How do I download historical data using the Yahoo Finance API?
Historical price data is the one thing we will probably almost always need.
The method to get this in the Yahoo_fin library is get_data().
We will have to import it from the stock_info module, so we do:
from yahoo_fin.stock_info import get_data
It takes the arguments:
- ticker: case insensitive ticker of the desired stock/bond
- start_date: date you want the data to start from (mm/dd/yyyy)
- end_date: date you want the data to end (mm/dd/yyyy)
- index_as_date: {True, False}. Default is true. If true then the dates of the records are set as the index, else they are returned as a separate column.

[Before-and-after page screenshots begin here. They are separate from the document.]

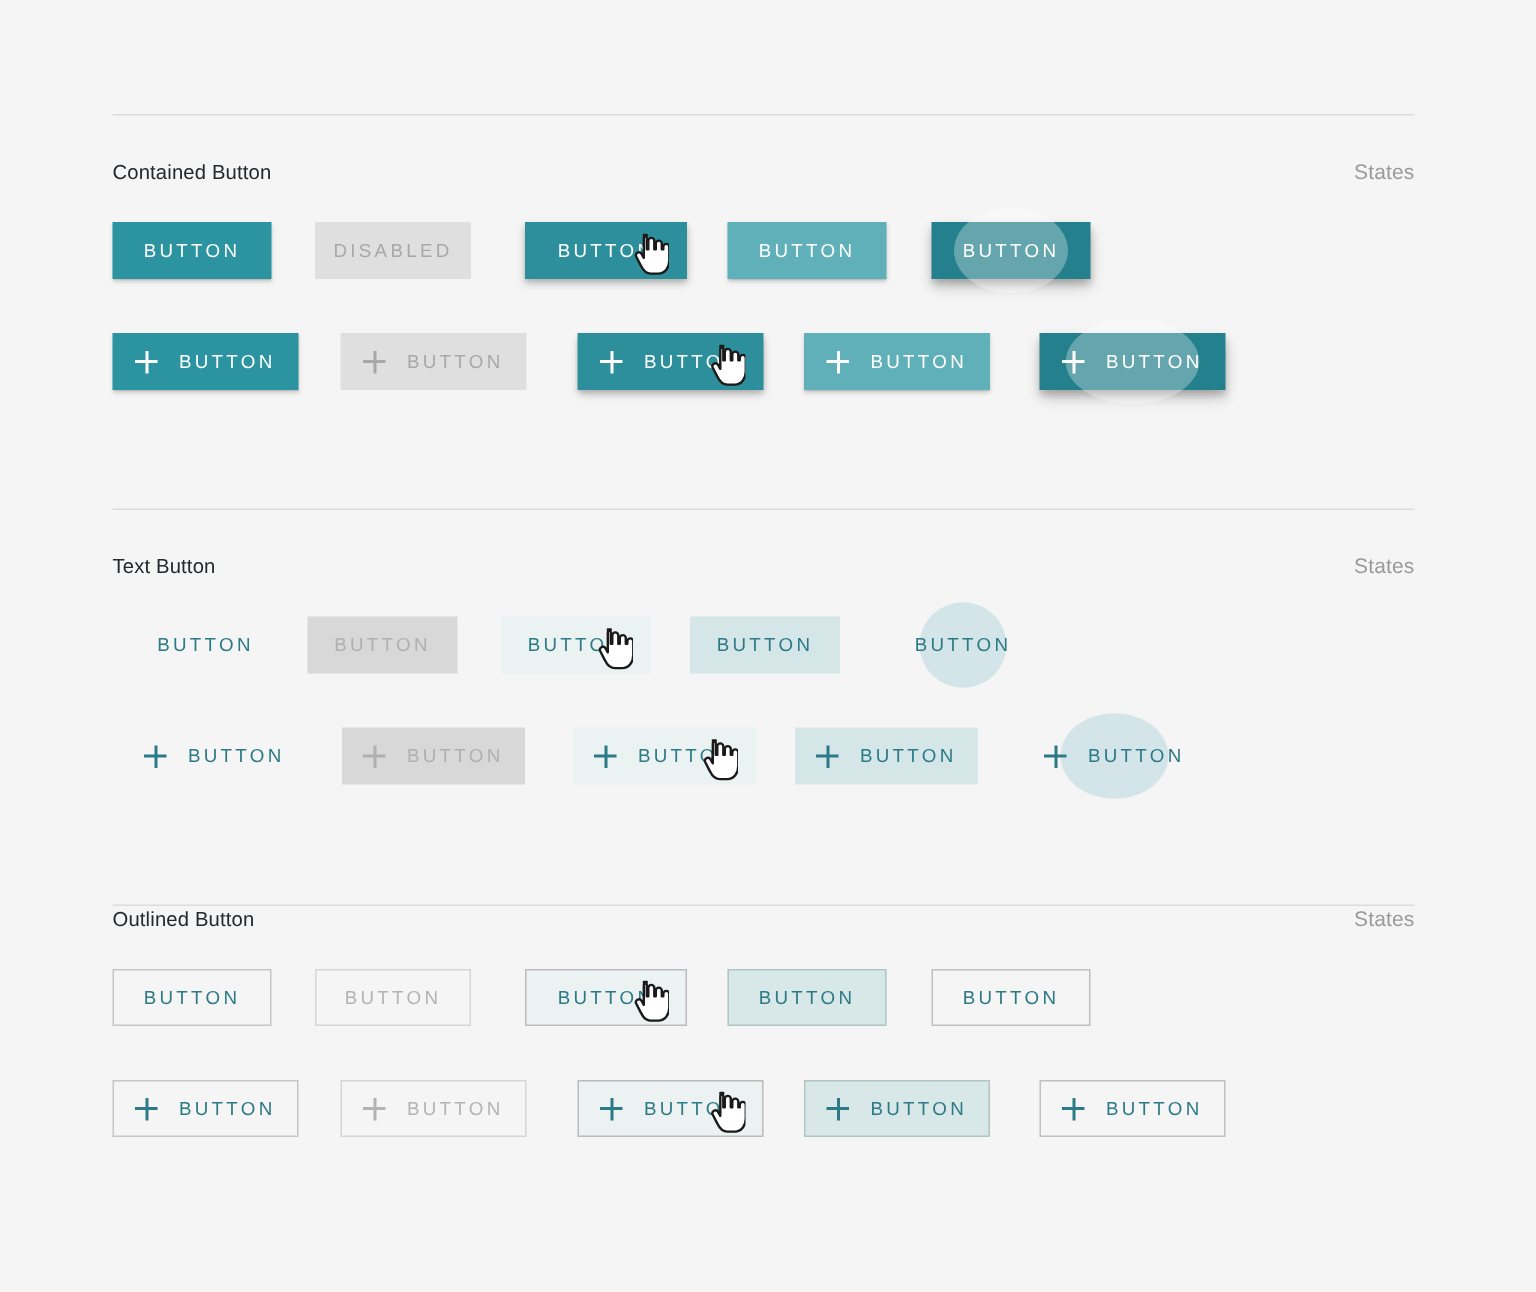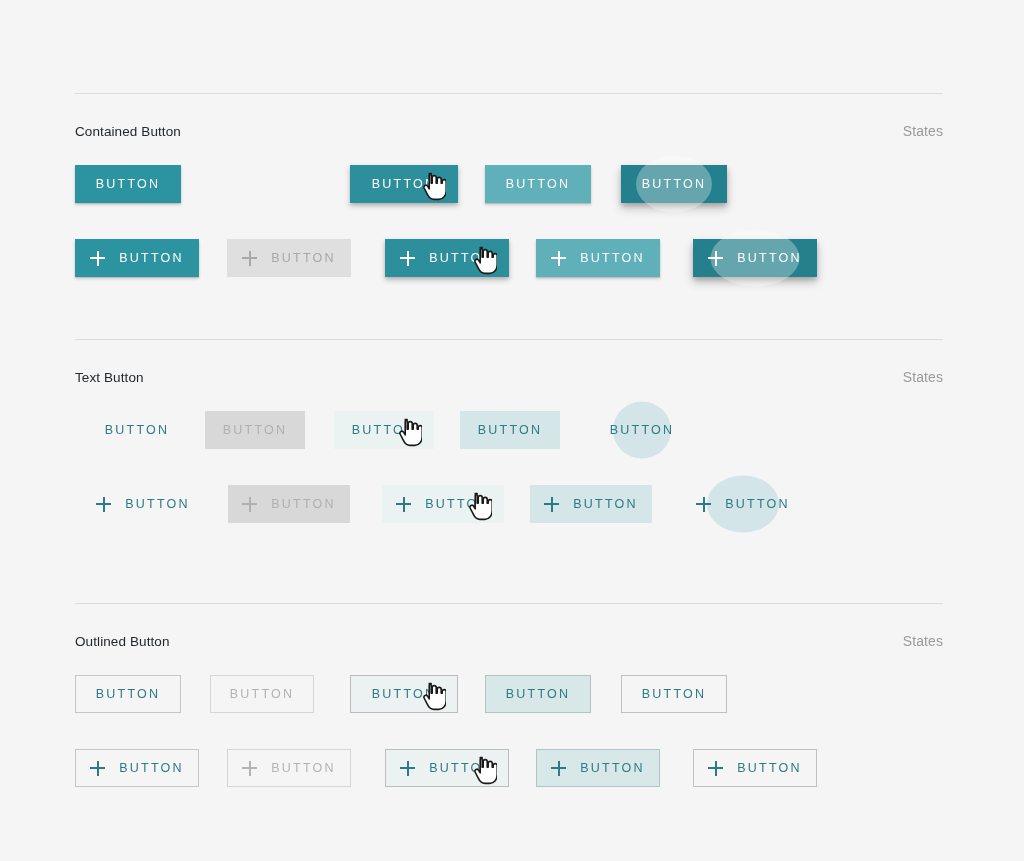"Contained Button" div.section { top: 93px -> 76px }
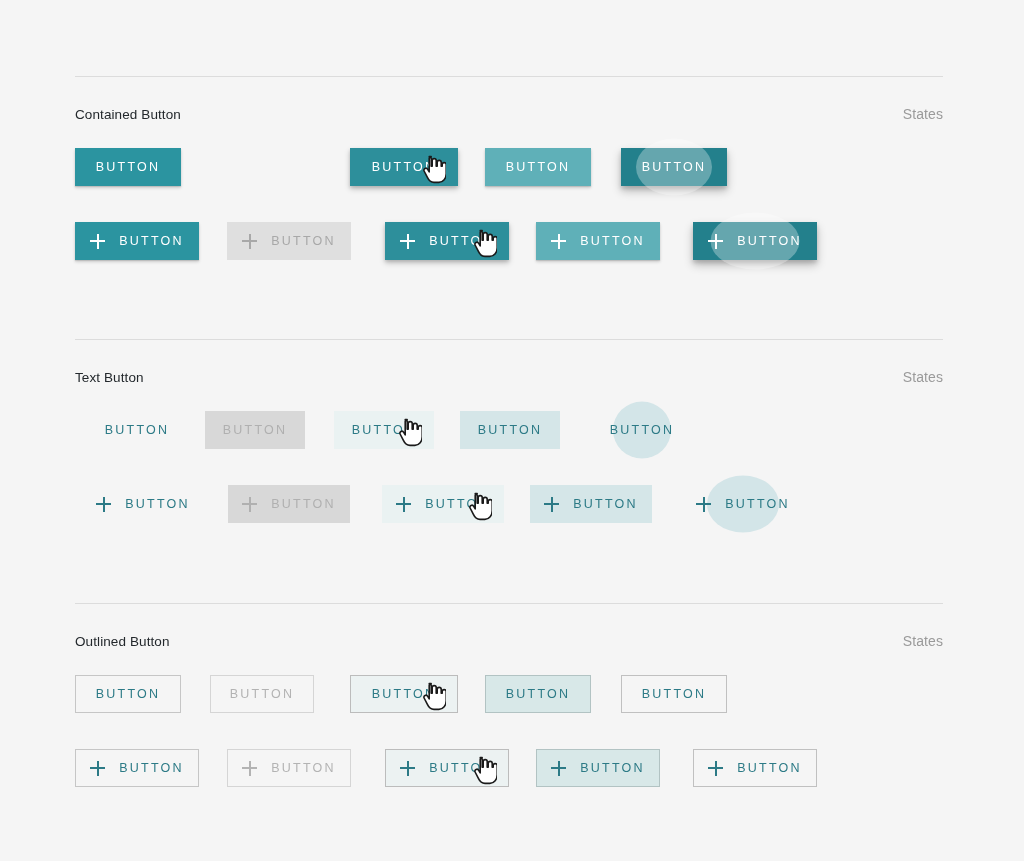"DISABLED" div.btn { html: none -> <div> <span>DISABLED</span> </div> }
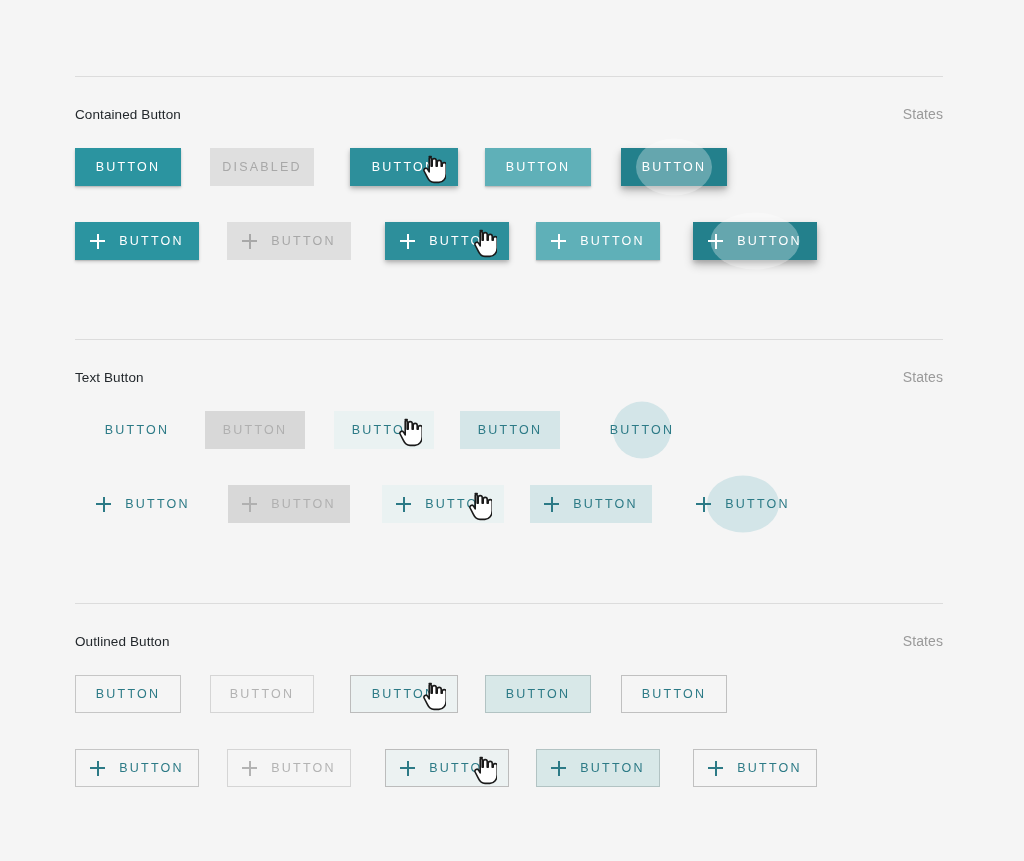"Outlined Button" div.section-head { margin-top: 29px -> none }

- interval: {“1d”, “1wk”, “1mo”}. Refers to the interval to sample the data: “1d”= daily, “1wk”= weekly, “1mo”=monthly.
get_data(ticker, start_date = None, end_date = None, index_as_date = True, interval = “1d”)
Demo with one ticker
So for example with a single ticker:
amazon_weekly= get_data("amzn", start_date="12/04/2009", end_date="12/04/2019", index_as_date = True, interval="1wk")
amazon_weekly
Gets all of the historic data available for Amazon with a weekly interval between the two dates:
Note that:
- The start/end dates don’t match exactly- the returned data snaps to some date within a week’s distance as per the exact data Yahoo Finance holds by the time-frame.
- The data is returned in a pandas dataframe.
- The date of the records is the index of the dataframe.
This is fantastically useful as normally we would have to convert our data from JSON, load it into a pandas dataframe and set the index as the dates, all with separate lines of code.
Yahoo_fin has done all the legwork and has our data ready for modelling in a single line of code!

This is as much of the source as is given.